[[ Exercise material, beginning ]]

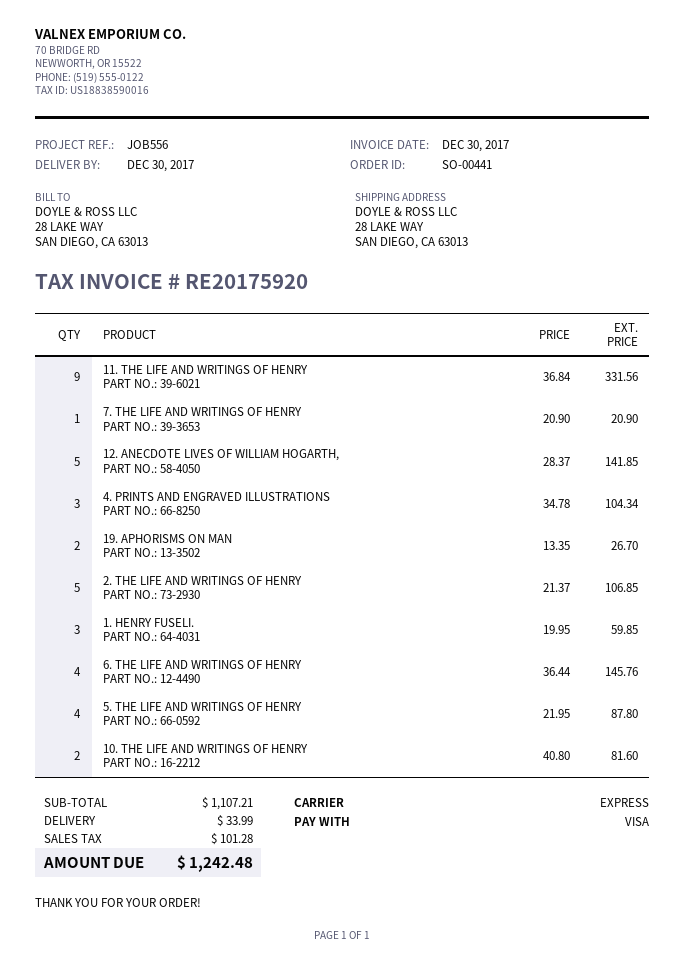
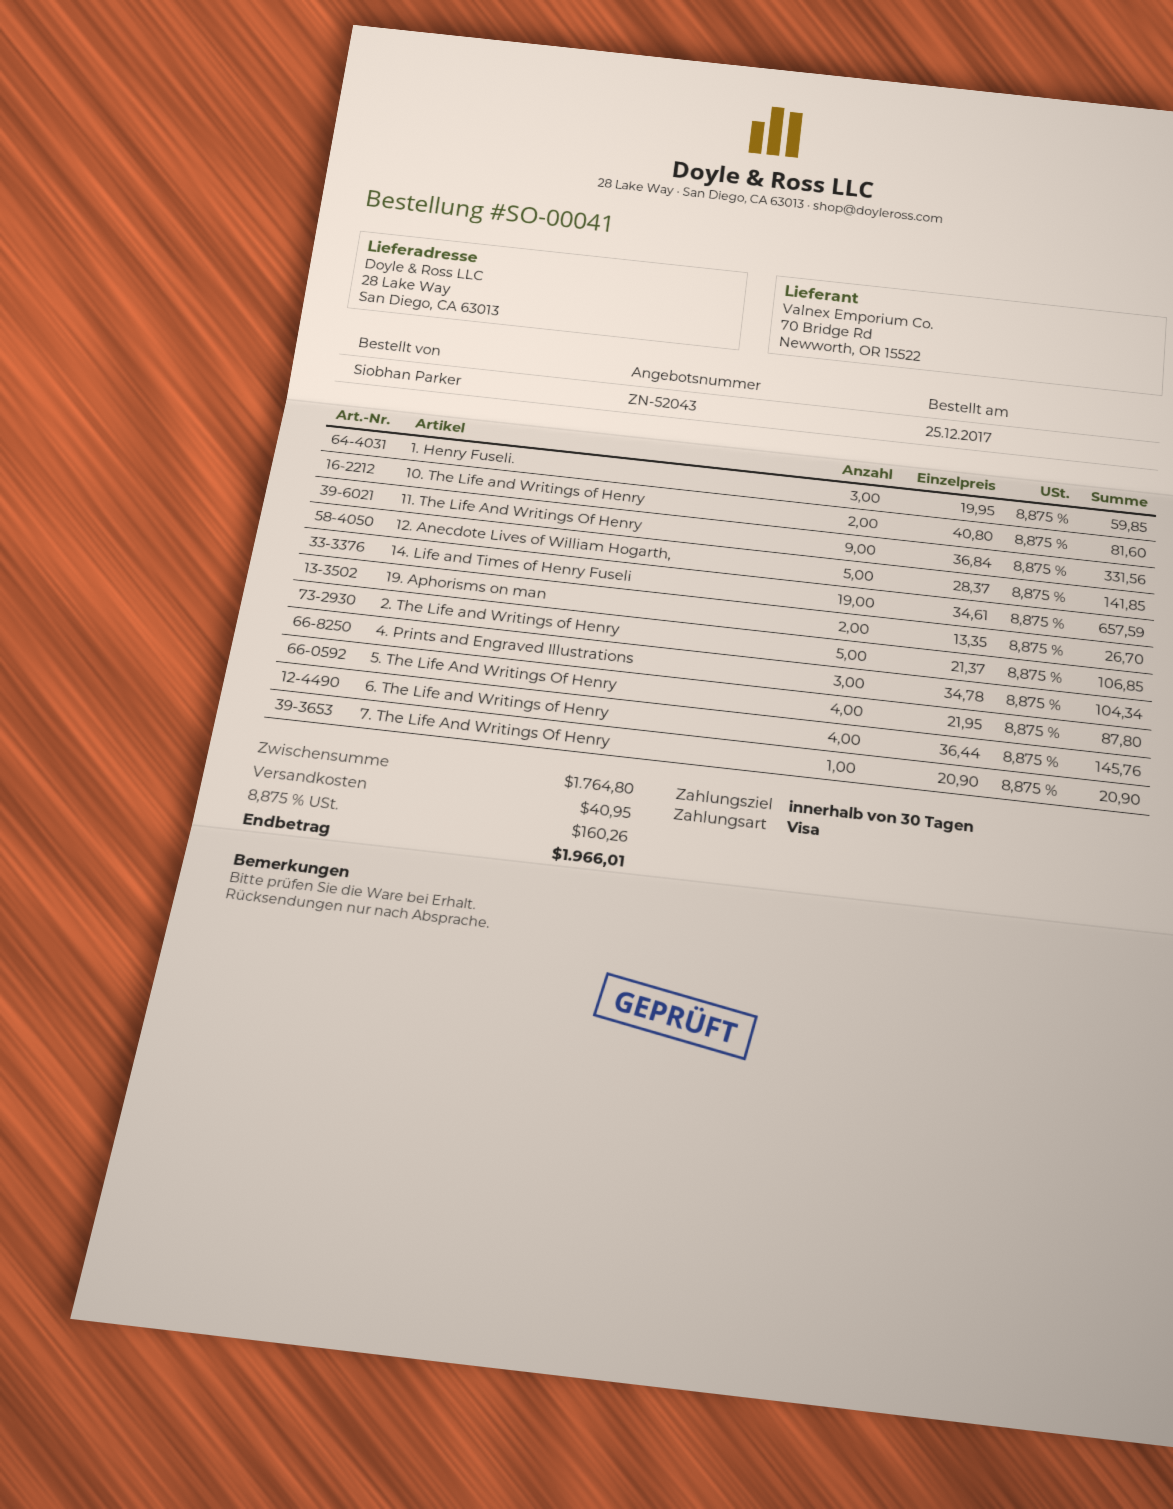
order number: SO-00441 -> SO-00041
14. Life and Times of Henry Fuseli: none -> 19 x 34.61 = 657.59
subtotal: 1107.21 -> 1764.80
shipping: 33.99 -> 40.95
tax: 101.28 -> 160.26
total: 1242.48 -> 1966.01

[[ Exercise material, end ]]

§ **Activity**:
The records above are to be duplicated exactly, pictures left out.

§ **The answer**:
order number: SO-00441 -> SO-00041
14. Life and Times of Henry Fuseli: none -> 19 x 34.61 = 657.59
subtotal: 1107.21 -> 1764.80
shipping: 33.99 -> 40.95
tax: 101.28 -> 160.26
total: 1242.48 -> 1966.01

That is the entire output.